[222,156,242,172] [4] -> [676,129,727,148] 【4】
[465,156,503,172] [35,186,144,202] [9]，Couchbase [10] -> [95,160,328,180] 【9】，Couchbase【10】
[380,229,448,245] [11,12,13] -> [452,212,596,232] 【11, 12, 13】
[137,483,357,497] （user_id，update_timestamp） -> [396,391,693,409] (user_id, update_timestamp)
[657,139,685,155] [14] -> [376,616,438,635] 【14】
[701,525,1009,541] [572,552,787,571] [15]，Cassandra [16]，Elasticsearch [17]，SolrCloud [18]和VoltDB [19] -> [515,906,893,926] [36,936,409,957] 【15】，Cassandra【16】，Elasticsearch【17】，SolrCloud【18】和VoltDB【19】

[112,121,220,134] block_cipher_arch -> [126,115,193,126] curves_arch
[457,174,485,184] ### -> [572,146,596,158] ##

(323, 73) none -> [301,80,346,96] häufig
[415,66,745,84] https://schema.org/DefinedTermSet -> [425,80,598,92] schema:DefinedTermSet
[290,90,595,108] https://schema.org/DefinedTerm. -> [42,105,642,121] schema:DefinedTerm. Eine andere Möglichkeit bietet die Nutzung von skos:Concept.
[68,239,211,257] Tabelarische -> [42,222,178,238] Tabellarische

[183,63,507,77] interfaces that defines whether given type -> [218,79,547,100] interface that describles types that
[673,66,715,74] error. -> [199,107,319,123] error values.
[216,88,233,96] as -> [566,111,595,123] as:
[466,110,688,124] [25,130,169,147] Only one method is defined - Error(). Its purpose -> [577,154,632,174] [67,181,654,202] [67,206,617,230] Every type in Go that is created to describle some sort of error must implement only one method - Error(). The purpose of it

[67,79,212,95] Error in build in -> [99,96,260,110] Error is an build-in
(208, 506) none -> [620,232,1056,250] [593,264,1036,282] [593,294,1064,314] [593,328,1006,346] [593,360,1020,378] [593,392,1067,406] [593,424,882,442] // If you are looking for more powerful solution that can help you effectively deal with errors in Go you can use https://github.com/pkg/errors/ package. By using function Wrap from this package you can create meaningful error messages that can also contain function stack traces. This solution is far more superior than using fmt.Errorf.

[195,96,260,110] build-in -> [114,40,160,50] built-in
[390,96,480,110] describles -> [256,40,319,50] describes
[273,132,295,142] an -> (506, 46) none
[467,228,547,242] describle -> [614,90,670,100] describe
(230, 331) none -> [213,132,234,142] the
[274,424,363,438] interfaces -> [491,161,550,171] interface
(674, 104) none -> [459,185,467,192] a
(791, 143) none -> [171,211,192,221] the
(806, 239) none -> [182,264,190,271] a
---+---
> **EXERCISE DETAILS**:
Write out each entry again, leaving every word as it is.

> **ANSWER**:
[222,156,242,172] [4] -> [676,129,727,148] 【4】
[465,156,503,172] [35,186,144,202] [9]，Couchbase [10] -> [95,160,328,180] 【9】，Couchbase【10】
[380,229,448,245] [11,12,13] -> [452,212,596,232] 【11, 12, 13】
[137,483,357,497] （user_id，update_timestamp） -> [396,391,693,409] (user_id, update_timestamp)
[657,139,685,155] [14] -> [376,616,438,635] 【14】
[701,525,1009,541] [572,552,787,571] [15]，Cassandra [16]，Elasticsearch [17]，SolrCloud [18]和VoltDB [19] -> [515,906,893,926] [36,936,409,957] 【15】，Cassandra【16】，Elasticsearch【17】，SolrCloud【18】和VoltDB【19】

[112,121,220,134] block_cipher_arch -> [126,115,193,126] curves_arch
[457,174,485,184] ### -> [572,146,596,158] ##

(323, 73) none -> [301,80,346,96] häufig
[415,66,745,84] https://schema.org/DefinedTermSet -> [425,80,598,92] schema:DefinedTermSet
[290,90,595,108] https://schema.org/DefinedTerm. -> [42,105,642,121] schema:DefinedTerm. Eine andere Möglichkeit bietet die Nutzung von skos:Concept.
[68,239,211,257] Tabelarische -> [42,222,178,238] Tabellarische

[183,63,507,77] interfaces that defines whether given type -> [218,79,547,100] interface that describles types that
[673,66,715,74] error. -> [199,107,319,123] error values.
[216,88,233,96] as -> [566,111,595,123] as:
[466,110,688,124] [25,130,169,147] Only one method is defined - Error(). Its purpose -> [577,154,632,174] [67,181,654,202] [67,206,617,230] Every type in Go that is created to describle some sort of error must implement only one method - Error(). The purpose of it

[67,79,212,95] Error in build in -> [99,96,260,110] Error is an build-in
(208, 506) none -> [620,232,1056,250] [593,264,1036,282] [593,294,1064,314] [593,328,1006,346] [593,360,1020,378] [593,392,1067,406] [593,424,882,442] // If you are looking for more powerful solution that can help you effectively deal with errors in Go you can use https://github.com/pkg/errors/ package. By using function Wrap from this package you can create meaningful error messages that can also contain function stack traces. This solution is far more superior than using fmt.Errorf.

[195,96,260,110] build-in -> [114,40,160,50] built-in
[390,96,480,110] describles -> [256,40,319,50] describes
[273,132,295,142] an -> (506, 46) none
[467,228,547,242] describle -> [614,90,670,100] describe
(230, 331) none -> [213,132,234,142] the
[274,424,363,438] interfaces -> [491,161,550,171] interface
(674, 104) none -> [459,185,467,192] a
(791, 143) none -> [171,211,192,221] the
(806, 239) none -> [182,264,190,271] a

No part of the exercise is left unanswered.